Inutile de le répéter : le goût de la collection n'est pas toujours en odeur de sainteté. Tantôt c'est le collectionneur qui se trouve mis au pilori : infantilisme, pulsion anale, goût suspect de l'accumulation, on connaît la chanson. Tantôt c'est la collection qui est montrée du doigt : idiotie des objets réunis ou confusion du « brol » et de la véritable « pièce de collection », par exemple le diamant d'Occupe-toi d'Amélie, cadeau de l'oncle d'Anvers pour la future mariée qui fait s'écrier à son coquin de père : « Mais on va essayer d'obtenir vite toute la collection » (je cite de mémoire, chez Feydeau/Autant-Lara c'est plus drôle et surtout plus méchant).

À ces récriminations Green ajoute un cas tristement reconnaissable, qui pousse sur le devant de la scène un nouvel agent : l'intermédiaire qui, poussé par le seul appât du gain, utilise une « recette » dans l'espoir de susciter le désir d'une collection avant même qu'en existent les unités.

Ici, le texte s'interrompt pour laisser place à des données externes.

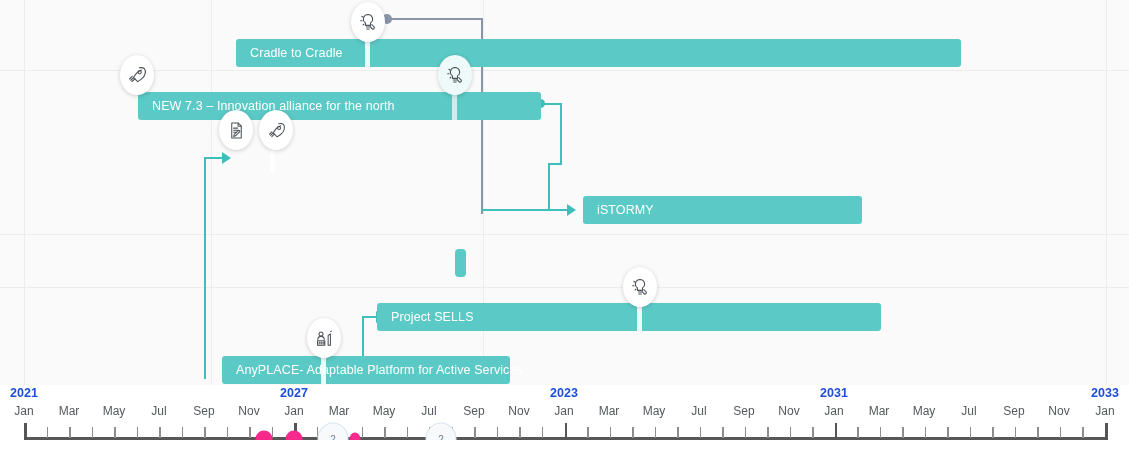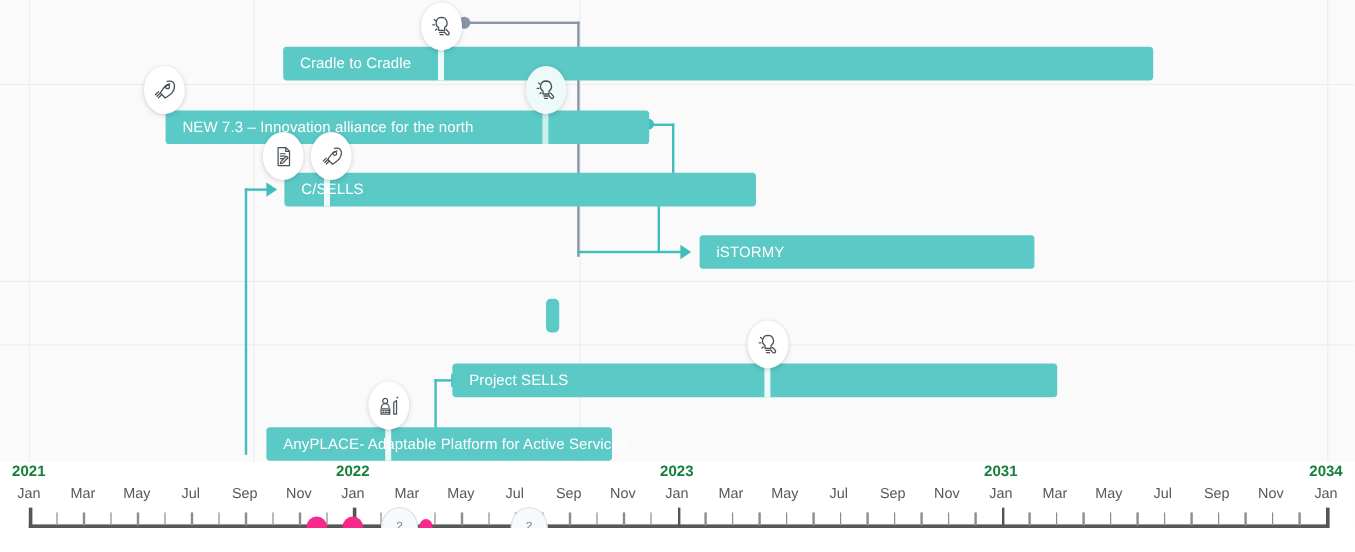--- a/index.html
+++ b/index.html
@@ -174,7 +174,6 @@
     <div class="bar" style="left:138px;top:92px;width:403px;">NEW 7.3 – Innovation alliance for the north</div>
     <div class="msstem tint" style="left:452px;top:92px;width:5px;height:28px;"></div>
 
-    <div class="bar" style="left:237px;top:144px;width:393px;">C/SELLS</div>
     <div class="msstem" style="left:270px;top:144px;width:5px;height:28px;"></div>
 
     <div class="bar" style="left:583px;top:196px;width:279px;">iSTORMY</div>

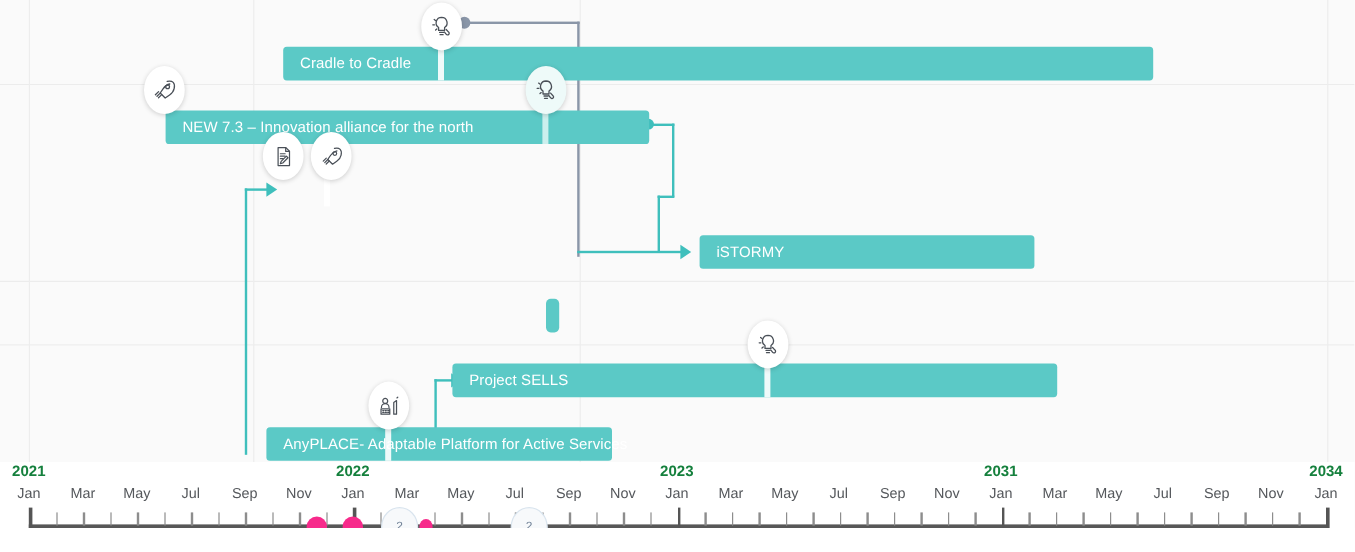--- a/index.html
+++ b/index.html
@@ -113,7 +113,7 @@
   }
   .ylabel {
     position: absolute; top: 1px;
-    font-size: 12.5px; font-weight: bold; color: #15803d;
+    font-size: 12.5px; font-weight: bold; color: #1d4ed8;
     transform: translateX(-50%); white-space: nowrap;
   }
   .pin {

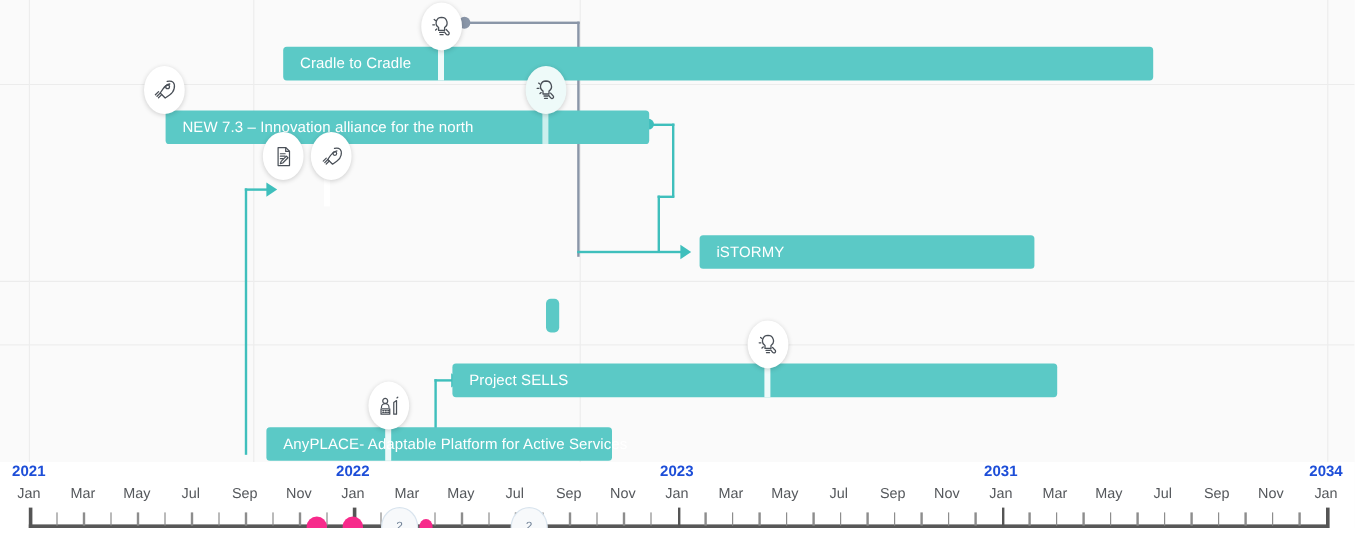--- a/index.html
+++ b/index.html
@@ -254,7 +254,7 @@
     <div class="axisline"></div>
 
     <div class="ylabel" style="left:24px;">2021</div>
-    <div class="ylabel" style="left:294px;">2022</div>
+    <div class="ylabel" style="left:294px;">2027</div>
     <div class="ylabel" style="left:564px;">2023</div>
     <div class="ylabel" style="left:834px;">2031</div>
     <div class="ylabel" style="left:1105px;">2034</div>

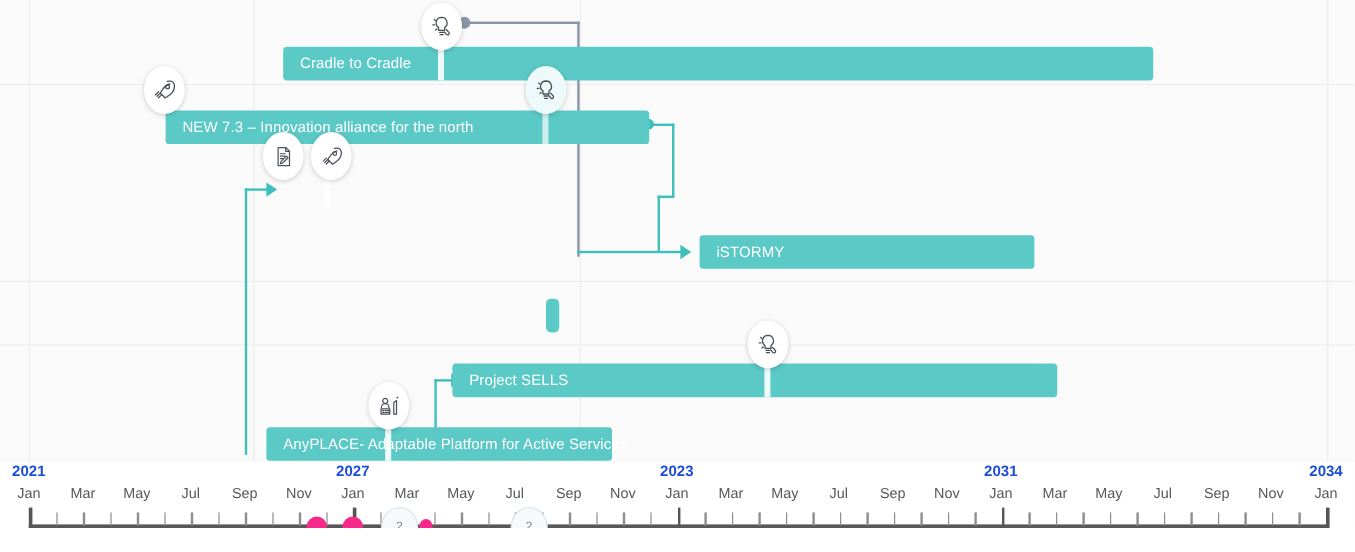--- a/index.html
+++ b/index.html
@@ -257,7 +257,7 @@
     <div class="ylabel" style="left:294px;">2027</div>
     <div class="ylabel" style="left:564px;">2023</div>
     <div class="ylabel" style="left:834px;">2031</div>
-    <div class="ylabel" style="left:1105px;">2034</div>
+    <div class="ylabel" style="left:1105px;">2033</div>
 
     <div class="mlabel" style="left:24px;">Jan</div>
     <div class="mlabel" style="left:69px;">Mar</div>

Variation sur le principe sériel de la culture de masse : l'éditeur cherche une formule d'abord (un auteur, un port), puis les sous-traitants capables de répondre au cahier des charges (tiens, Green, que diriez-vous du port de Rouen ?), enfin le public adroitement conduit à se faire collectionneur à son corps défendant (on sent déjà les astuces de la vente couplée mises en place par le département marketing de la Librairie de France).

Bref, ce dont nous parle Green, c'est de la collection fausse ou dénaturée, triste parodie de ce qu'il peut y avoir de noble et d'exaltant dans le geste et l'amour de la collection (et non moins du collectionneur). Autant dire qu'en visant la collection comme pratique malsaine et les collectionneurs comme individus peu recommandables, les critiques se trompent parfois de cible. Bien souvent, le goût de la collection résulte d'une envie artificielle, créée par des logiques et des mécanismes étrangers au début d'une collection. Le scandale vient d'ailleurs, non pas des manœuvres de séduction des marchands de collection, mais, au-delà des cas de personnes, de l'alignement de plus en plus massif de la collection sur un modèle unique, celui de la série préfabriquée à partir de rien, qui passe à côté de l'essence de la collection, laquelle tient au plaisir d'inventer des rapports qui sans elle n'existeraient pas.